- _WHAT THE TASK ASKS_
Word for word, copy the records and drop the pictures.

- _RECORD EXCERPTS_

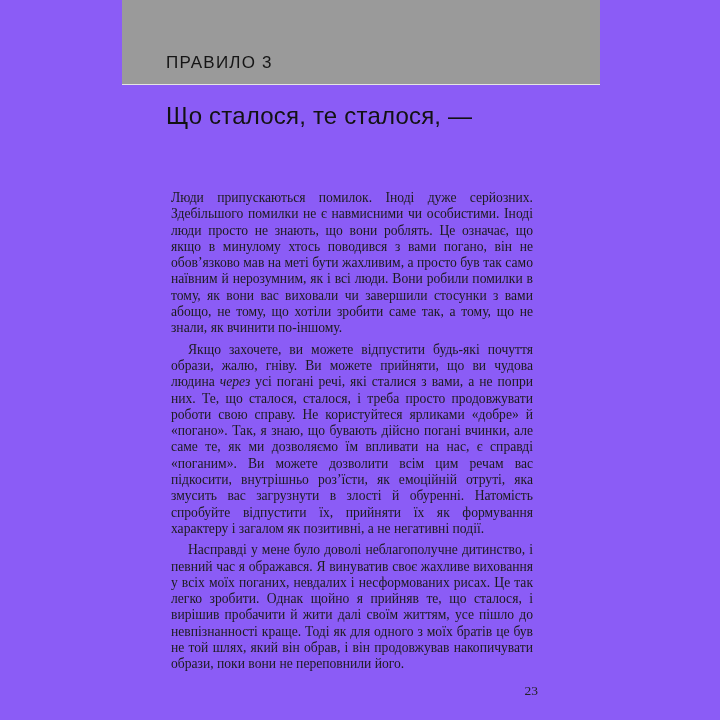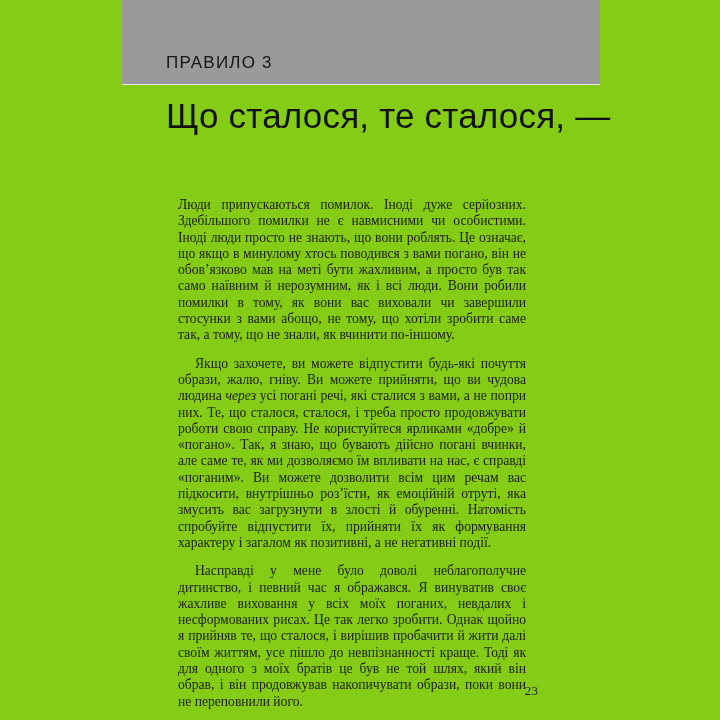"ПРАВИЛО 3" .page { background: #84cc16 -> #8b5cf6 }
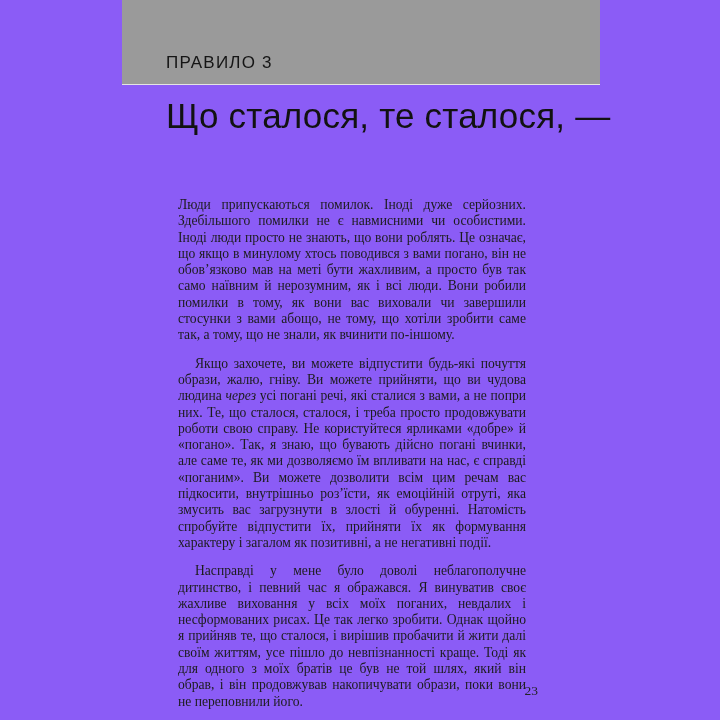"Що сталося, те сталося, —" .title { font-size: 35px -> 24px }
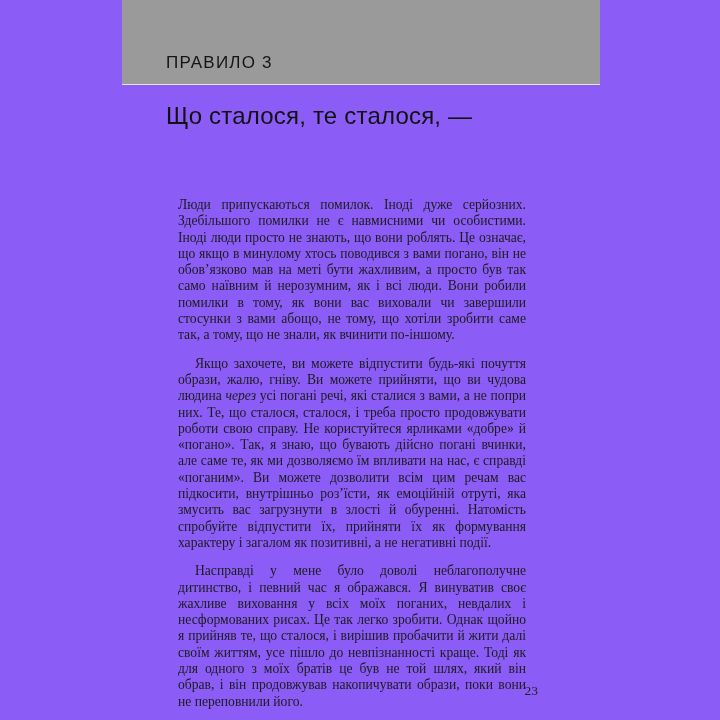"Люди припускаються помилок. Іноді дуже" .para { margin: 12px -> 5px }
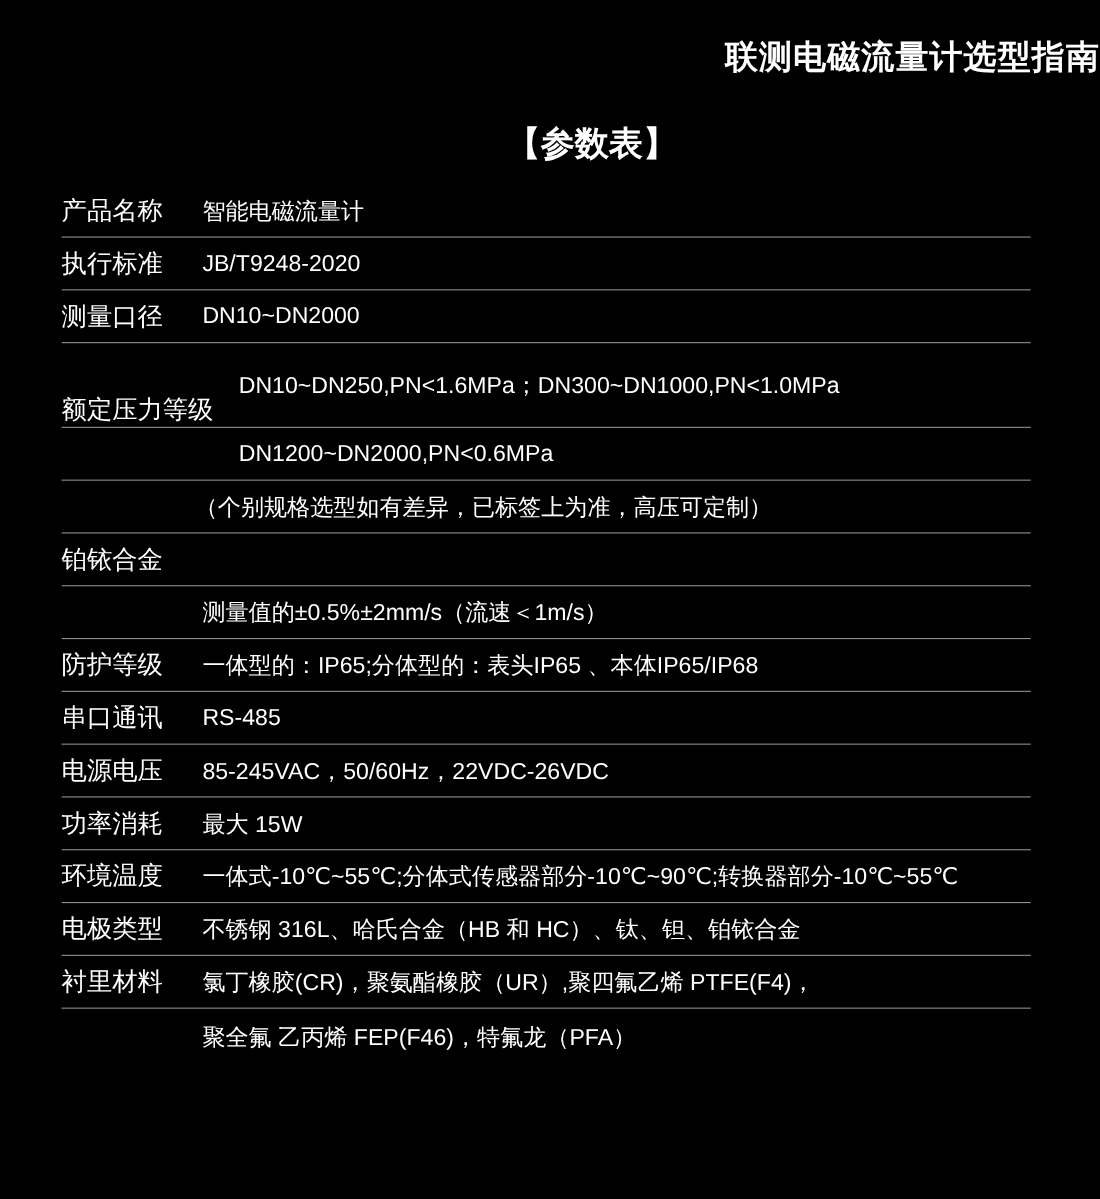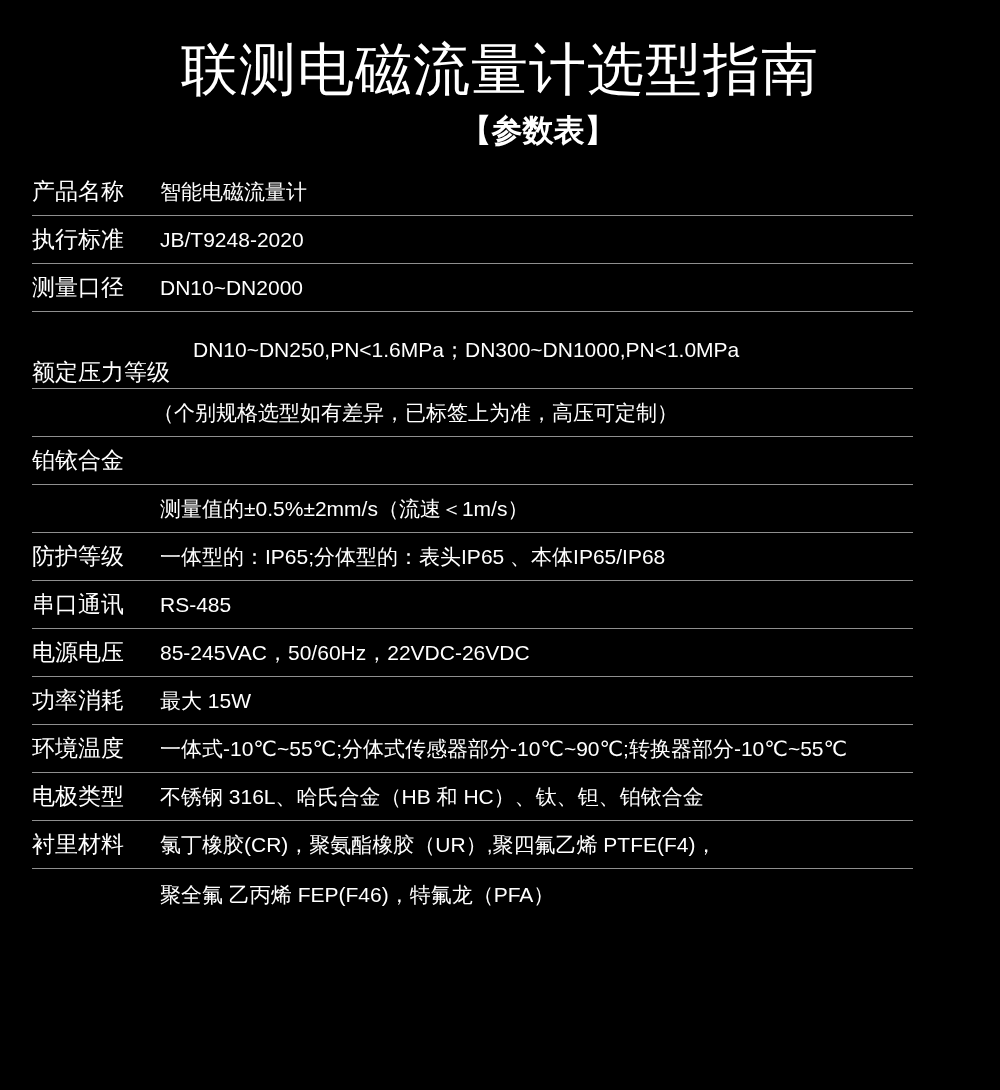"联测电磁流量计选型指南" .title { font-size: 57px -> 30px; font-weight: normal -> bold; text-align: center -> right }
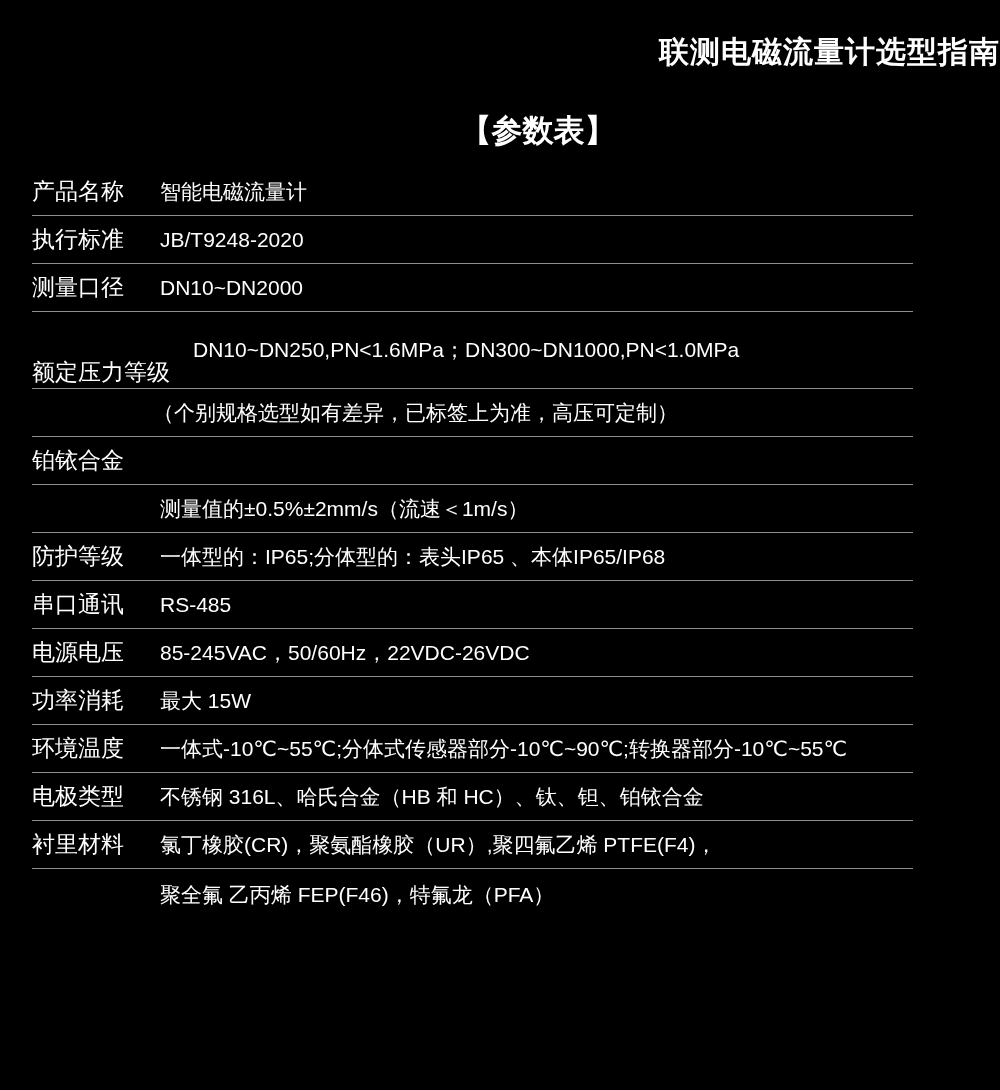"产品名称" .spec-table { left: 32px -> 56px }
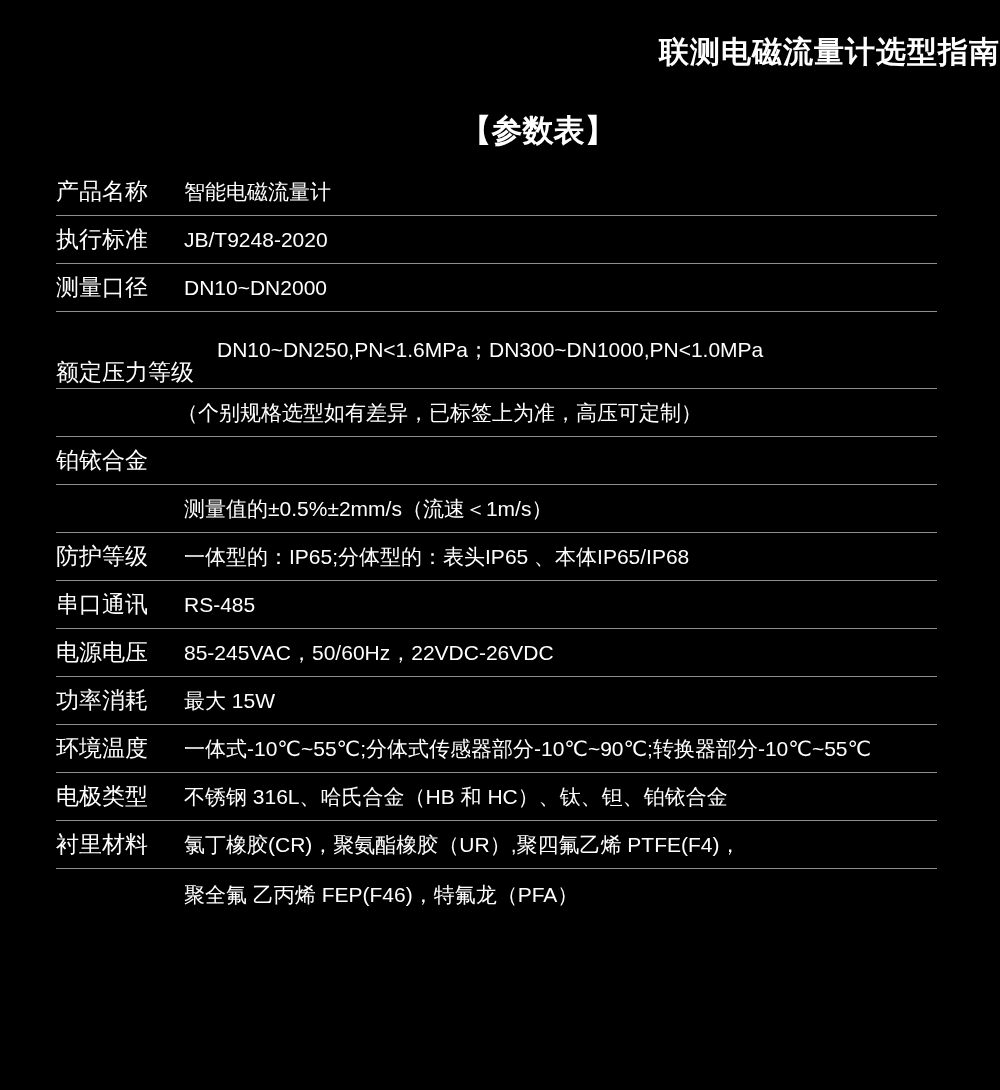"DN1200~DN2000,PN<0.6MPa" div.row { html: none -> <div> <div></div> <div>DN1200~DN2000,PN&lt;0.6MPa</div> </div> }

- _EXERCISE ANSWER_
"ПРАВИЛО 3" .page { background: #84cc16 -> #8b5cf6 }
"Що сталося, те сталося, —" .title { font-size: 35px -> 24px }
"Люди припускаються помилок. Іноді дуже" .para { margin: 12px -> 5px }
"联测电磁流量计选型指南" .title { font-size: 57px -> 30px; font-weight: normal -> bold; text-align: center -> right }
"产品名称" .spec-table { left: 32px -> 56px }
"DN1200~DN2000,PN<0.6MPa" div.row { html: none -> <div> <div></div> <div>DN1200~DN2000,PN&lt;0.6MPa</div> </div> }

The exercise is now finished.